Monday, 10 June 2013

Will the Brit in Britain please stand up?

25.  I have met some interesting people since landing on the island. Just this weekend we met an Irish gypsy. We were on a train to Kensington Gardens to meet a long-time SA school friend and visit the Diana Memorial Children’s playground. The gypsy guy was very kind to let my son take his seat next to the window on the train. He had a few teeth and a couple of these were gold, but otherwise from outward appearance you wouldn’t have pegged him as a traveller. Until he told us. “I’s an Irish gypo,” he said. He then pointed at our children and asked; “Is this all ya kids?” We figured the one screeching and jumping on the seat like a banshee and the other trying to climb out of the window were more than enough. We were wrong. “Seven I’s got. Me and the missus ‘ave been married for 15 years.” They’ve virtually had a child every two years for 15 years. Respect. I can’t stop bragging that I’ve sired two human beings. Via C-sections noggal. I’ll bet the gypos don’t do Caesars. They’re way too hard-core.

I was devastated when he got off at the next stop. I wanted to ask him where his kids were. About the gypsy weddings, Holy Communions and prom dances. I wanted to know where gypsies get the cash to afford all that bling and finery if they don’t have a regular job? Why don’t they spend all that cash on a house or a car? Why do they have to use horses? Do they treat their horses well? What’s up with all the grill-work and fake tan? So many questions. So little time. My husband joked that I should’ve asked for his number. I agreed. I wasn’t joking though. 
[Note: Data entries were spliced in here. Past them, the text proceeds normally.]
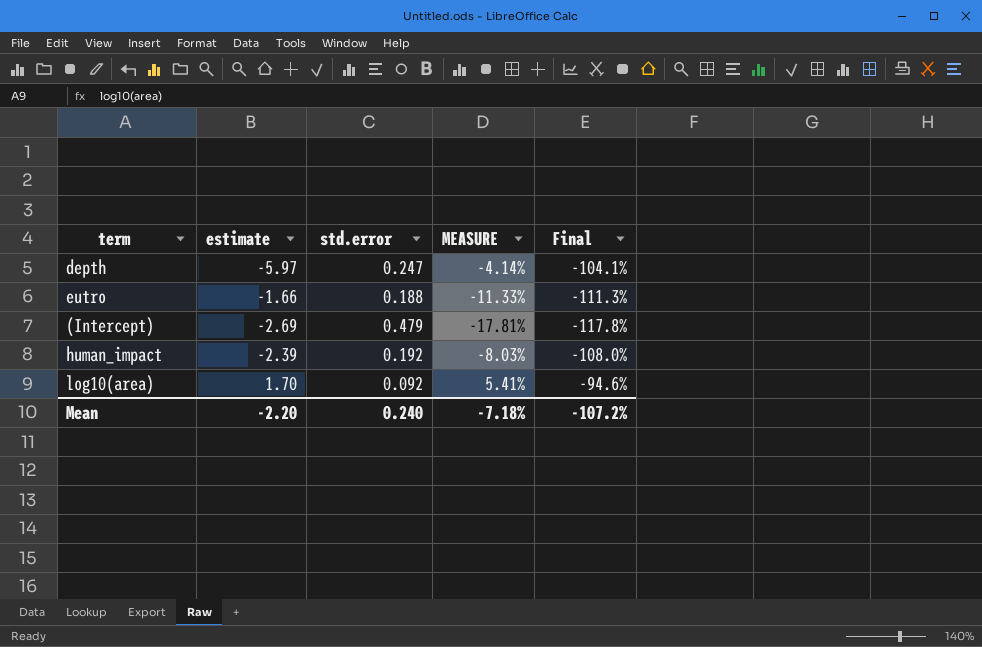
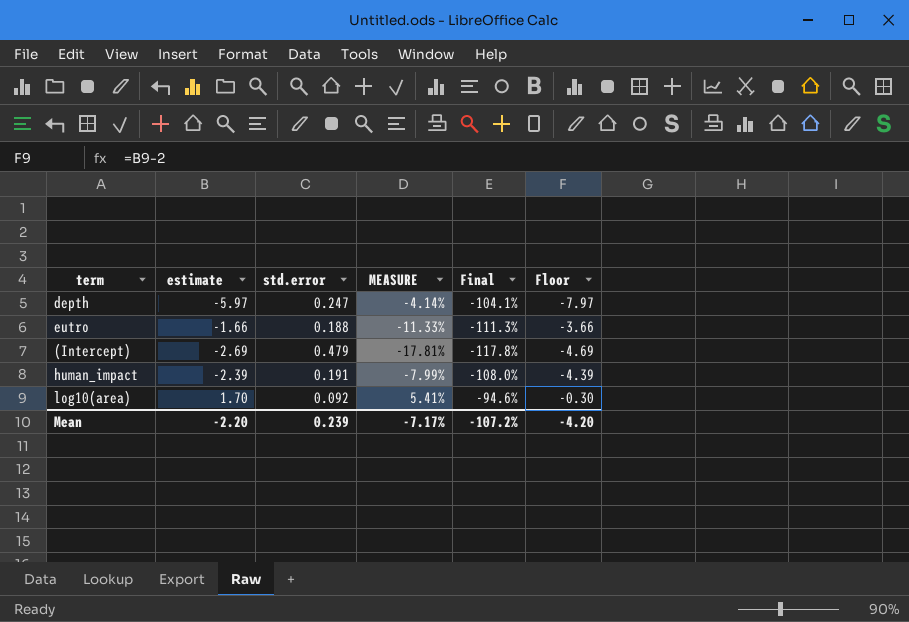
column Floor | formula: none -> [estimate] - 2
human_impact | std.error: 0.192 -> 0.191
human_impact | MEASURE: -8.03% -> -7.99%
Mean | std.error: 0.240 -> 0.239
Mean | MEASURE: -7.18% -> -7.17%

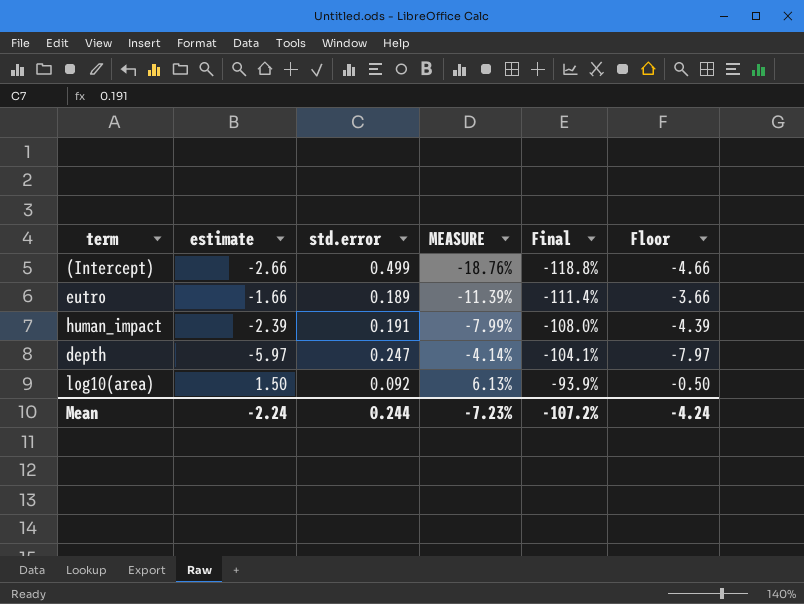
row order: none -> MEASURE ascending
(Intercept) | estimate: -2.69 -> -2.66
(Intercept) | std.error: 0.479 -> 0.499
(Intercept) | MEASURE: -17.81% -> -18.76%
(Intercept) | Final: -117.8% -> -118.8%
(Intercept) | Floor: -4.69 -> -4.66
eutro | std.error: 0.188 -> 0.189
eutro | MEASURE: -11.33% -> -11.39%
eutro | Final: -111.3% -> -111.4%
log10(area) | estimate: 1.70 -> 1.50
log10(area) | MEASURE: 5.41% -> 6.13%
log10(area) | Final: -94.6% -> -93.9%
log10(area) | Floor: -0.30 -> -0.50
Mean | estimate: -2.20 -> -2.24
Mean | std.error: 0.239 -> 0.244
Mean | MEASURE: -7.17% -> -7.23%
Mean | Floor: -4.20 -> -4.24

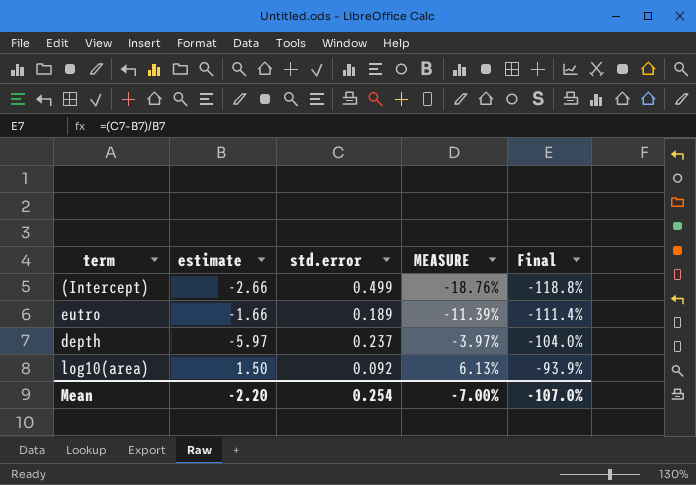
column Floor | formula: [estimate] - 2 -> none
row human_impact: -2.39 | 0.191 | -7.99% | -108.0% | -4.39 -> none
depth | std.error: 0.247 -> 0.237
depth | MEASURE: -4.14% -> -3.97%
depth | Final: -104.1% -> -104.0%
Mean | estimate: -2.24 -> -2.20
Mean | std.error: 0.244 -> 0.254
Mean | MEASURE: -7.23% -> -7.00%
Mean | Final: -107.2% -> -107.0%

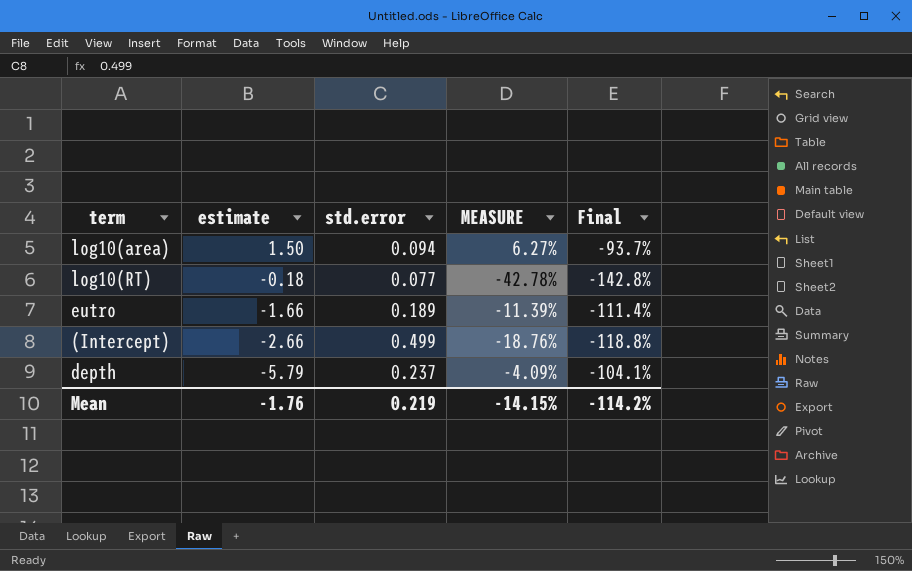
row order: MEASURE ascending -> estimate descending
log10(area) | std.error: 0.092 -> 0.094
log10(area) | MEASURE: 6.13% -> 6.27%
log10(area) | Final: -93.9% -> -93.7%
row log10(RT): none -> -0.18 | 0.077 | -42.78% | -142.8%
depth | estimate: -5.97 -> -5.79
depth | MEASURE: -3.97% -> -4.09%
depth | Final: -104.0% -> -104.1%
Mean | estimate: -2.20 -> -1.76
Mean | std.error: 0.254 -> 0.219
Mean | MEASURE: -7.00% -> -14.15%
Mean | Final: -107.0% -> -114.2%

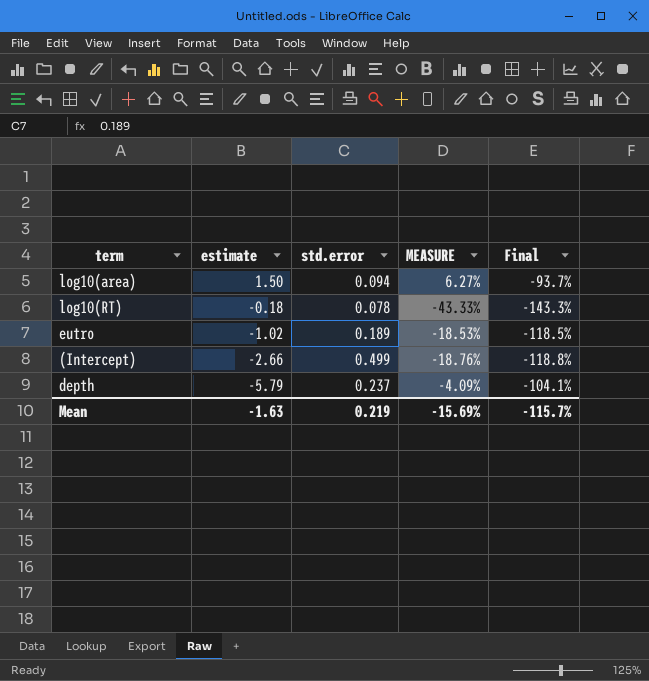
log10(RT) | std.error: 0.077 -> 0.078
log10(RT) | MEASURE: -42.78% -> -43.33%
log10(RT) | Final: -142.8% -> -143.3%
eutro | estimate: -1.66 -> -1.02
eutro | MEASURE: -11.39% -> -18.53%
eutro | Final: -111.4% -> -118.5%
Mean | estimate: -1.76 -> -1.63
Mean | MEASURE: -14.15% -> -15.69%
Mean | Final: -114.2% -> -115.7%

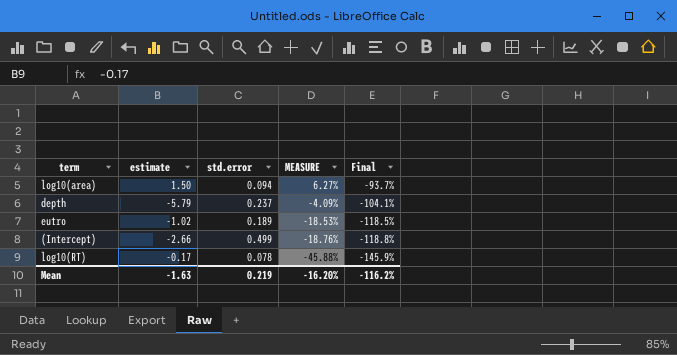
row order: estimate descending -> MEASURE descending
log10(RT) | estimate: -0.18 -> -0.17
log10(RT) | MEASURE: -43.33% -> -45.88%
log10(RT) | Final: -143.3% -> -145.9%
Mean | MEASURE: -15.69% -> -16.20%
Mean | Final: -115.7% -> -116.2%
I was invited to a mum’s coffee morning last week. I nearly wept with joy at the gesture of friendship and then I nearly wept with fear that I’d scare the bejesus out of them and they’d never invite me again. It was ok. I think. I tried not to talk too much. But for me that’s the equivalent of being a wino at a wine farm. Restraint and discretion have never been my strong points. We spent a lot of time talking about the Oscar Pistorius case. Not by my initiation. I’d rather gargle paint thinners. But there’s genuine mystification by the media-savvy public at large here that he’s allowed to continue his life as normal. I explained that’s just the way it works in South Africa. Most public figures have had some brush with the law. Murder, fraud, corruption, or a combination thereof. Oscar’s no different. Well he is different. He’s an amputee and has to put legs on. But he can still shoot someone. Legless or not. So not that different. 

To move the focus off Oscar and in the spirit of sharing which is something we Saffas do… I lifted my leg on to the table and rolled up my jeanpant. I then tried to pass off the scar of the teen tattoo that my father-in-law surgically removed from my ankle as a Great White shark bite. I had them all but convinced until my plot started to resemble the opening scenes of Jaws. Midnight swim in the ocean turns into carnage. Except I wasn’t pulled to pieces, just nibbled. Eventually I had to confess the far less interesting truth that 14 years ago I was in Soho in Londontown. I was young, slightly tipsy and in love and a tattoo seemed like a good idea at the time. Not so much in the sober light of day. We’ve all been there. Done that. Not necessarily with the ink to prove it. But probably close. I think I should’ve stuck to the Jaws sub-plot. Or maybe a stabbing? Clearly I’ll have to work on this. In the group, I met a mum who’s Irish, married to a Mauritian man and they have two children. She explained how on a trip to Mauritius to visit her husband’s family they were stopped in a roadblock where the police assumed that her husband was her driver. The fact that a white Irish lady would be married to local man of colour wasn’t very plausible to the Mauritian coppers. She described the traffic as chaotic; no one obeyed the rules of the road. And there were animals - goats and cows and the like - lurking all over the place. Heart of Darkness indeed! Only I could relate. Except hearing about racial stereotyping, roadblocks, traffic carnage and animals on the roads made me so homesick. I couldn't feign shock and horror. I couldn't be derisive. I could only be proud. In a weirdly nostalgic way.

Our neighbour is a lovely German lady. She’s married to a Cameroonian man and they have three children. My son enjoys playing with a boy at school who’s Portuguese. He’s equally as fond of a chap in his class named Nigel whose family originally hails from Jamaica. I’ve met a Polish mum who’s been in the UK for over 10 years and a German mum who’s married to an Albanian man who came to Britain as a refugee. The man who owns the local newsagents is from India. The private dentist up the road is South African.

I have met some interesting people since landing on the island. And you know the funniest thing? None of them are British.


The Union Jack (British) or Jacek (Polish), Johannes (German) or Jakov (Albanian). This flag should really be re-named the Union of Jacks from all Nations. #Just Saying.